What is being asked:
From the line containing "- Key Components" down to the last line of the material, output each line exactly as it appears, excluding pictures.

================

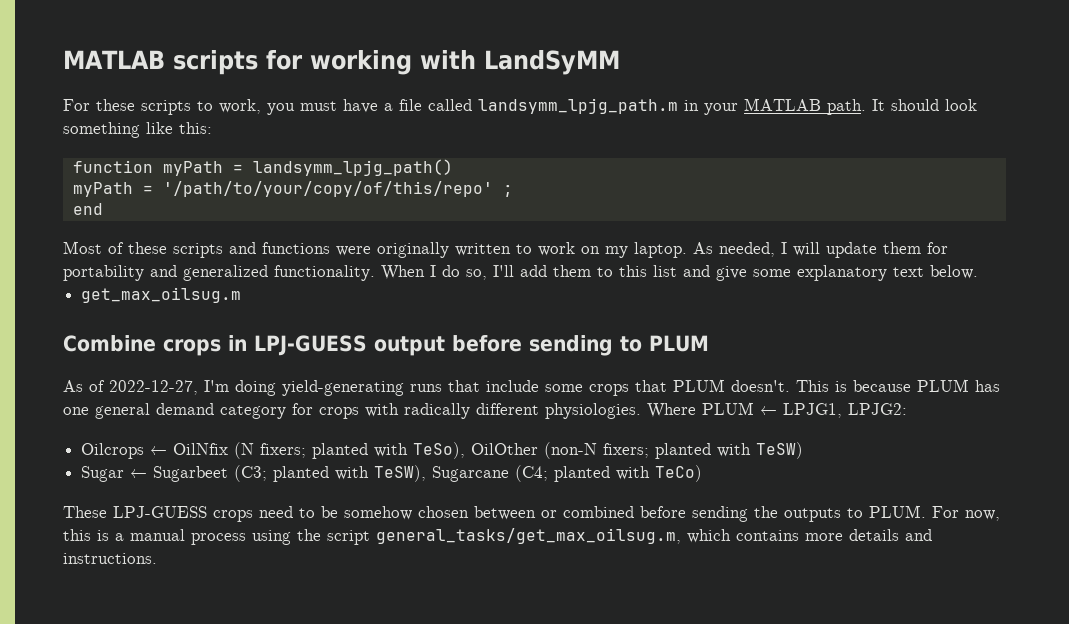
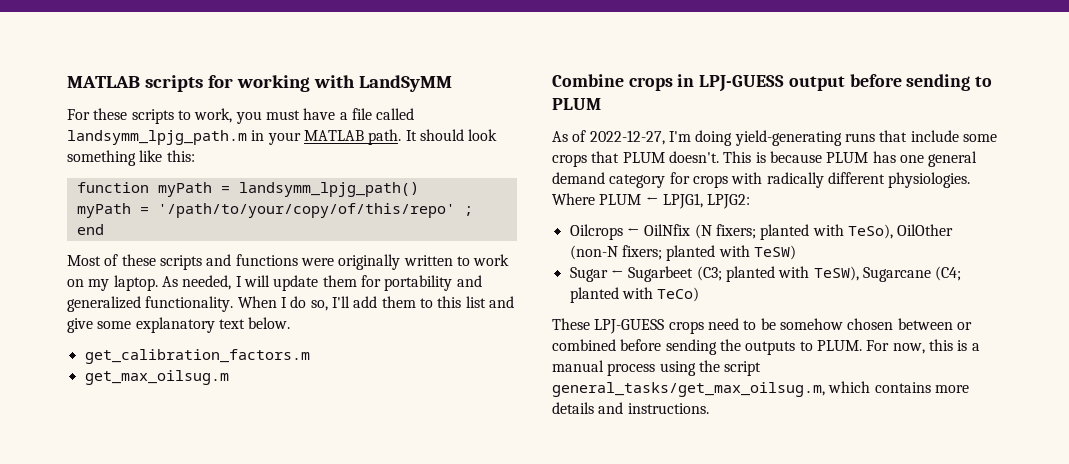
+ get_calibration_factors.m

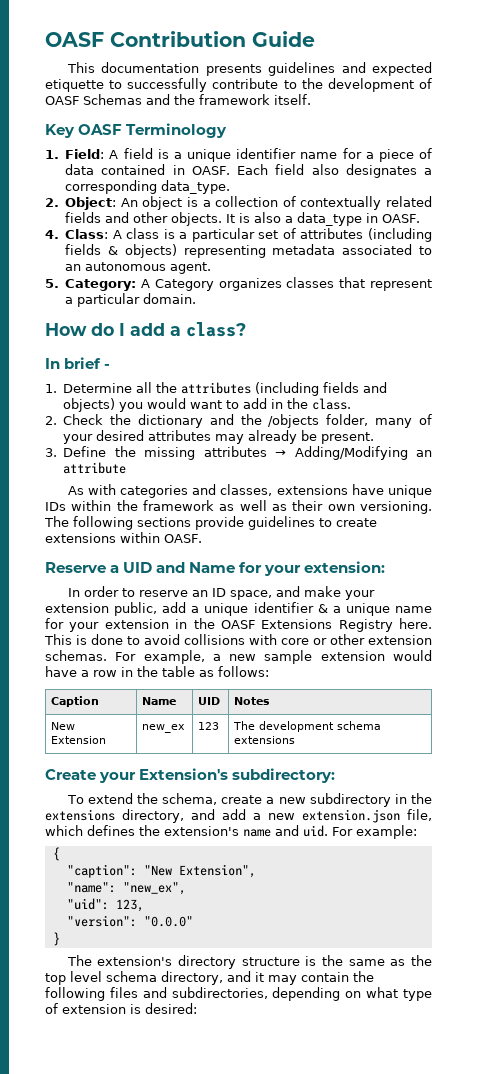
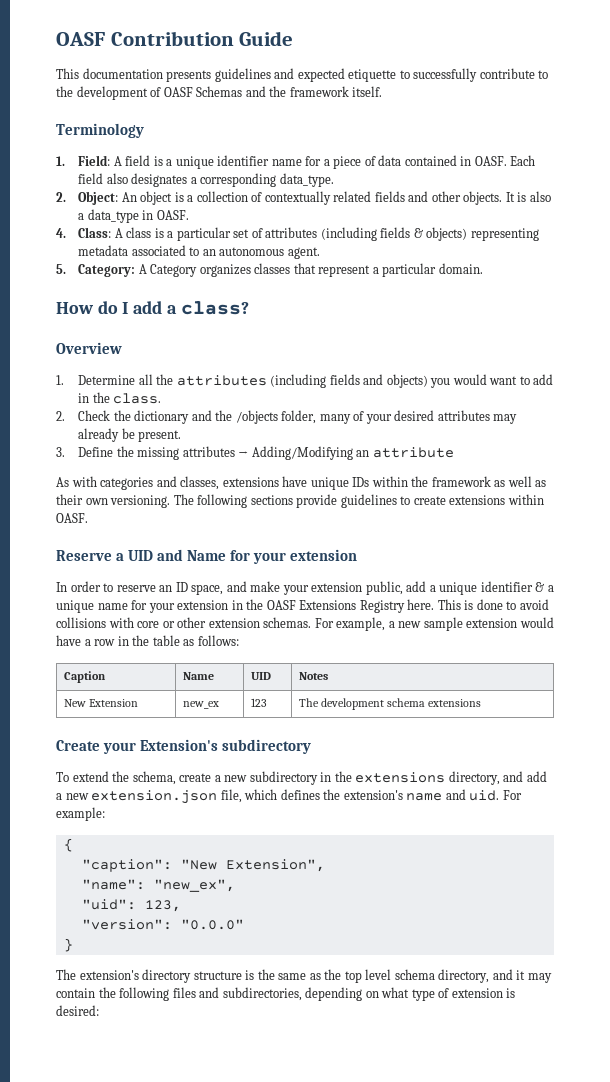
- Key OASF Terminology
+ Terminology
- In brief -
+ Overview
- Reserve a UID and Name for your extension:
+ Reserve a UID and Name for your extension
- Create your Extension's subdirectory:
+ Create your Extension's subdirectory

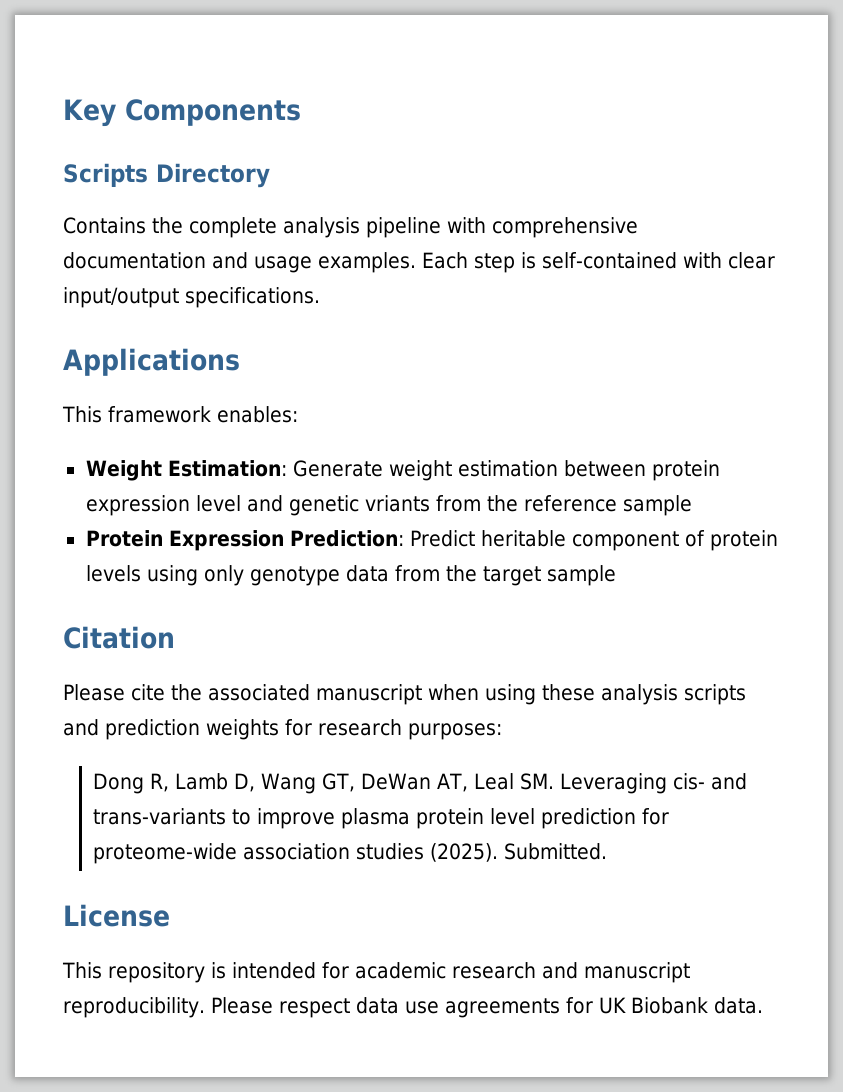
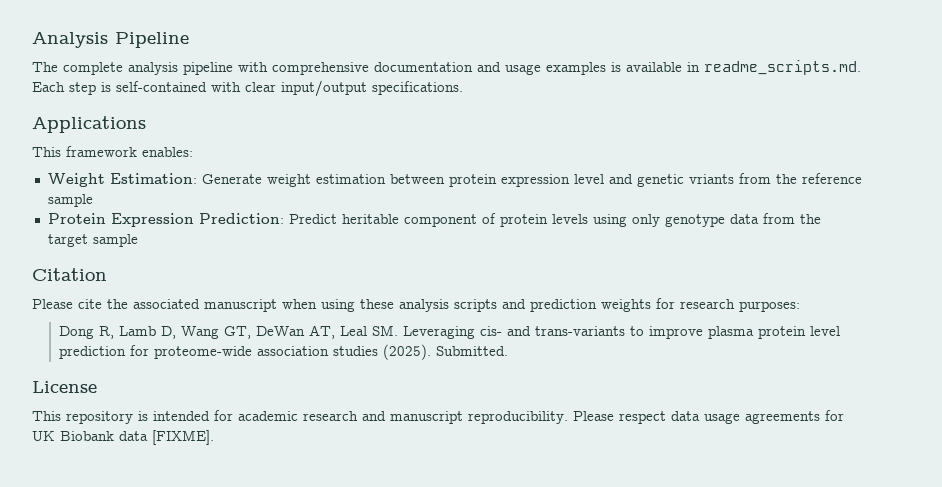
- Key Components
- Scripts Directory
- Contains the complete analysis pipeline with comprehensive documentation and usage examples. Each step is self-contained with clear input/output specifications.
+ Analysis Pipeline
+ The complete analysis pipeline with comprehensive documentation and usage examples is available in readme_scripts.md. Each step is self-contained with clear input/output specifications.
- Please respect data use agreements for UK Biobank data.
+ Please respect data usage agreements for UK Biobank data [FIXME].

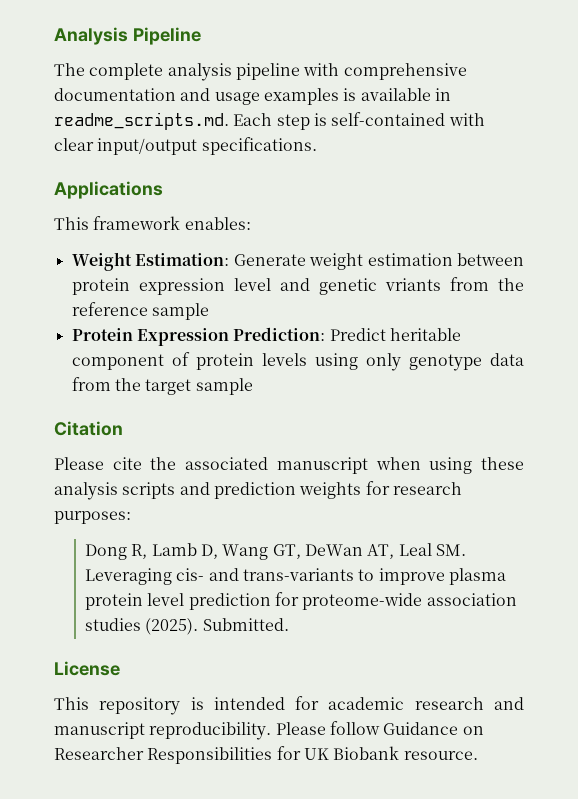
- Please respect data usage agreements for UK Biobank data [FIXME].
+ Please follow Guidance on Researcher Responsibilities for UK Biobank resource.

================

Result of the exercise:
- Key Components
- Scripts Directory
- Contains the complete analysis pipeline with comprehensive documentation and usage examples. Each step is self-contained with clear input/output specifications.
+ Analysis Pipeline
+ The complete analysis pipeline with comprehensive documentation and usage examples is available in readme_scripts.md. Each step is self-contained with clear input/output specifications.
- Please respect data use agreements for UK Biobank data.
+ Please respect data usage agreements for UK Biobank data [FIXME].

- Please respect data usage agreements for UK Biobank data [FIXME].
+ Please follow Guidance on Researcher Responsibilities for UK Biobank resource.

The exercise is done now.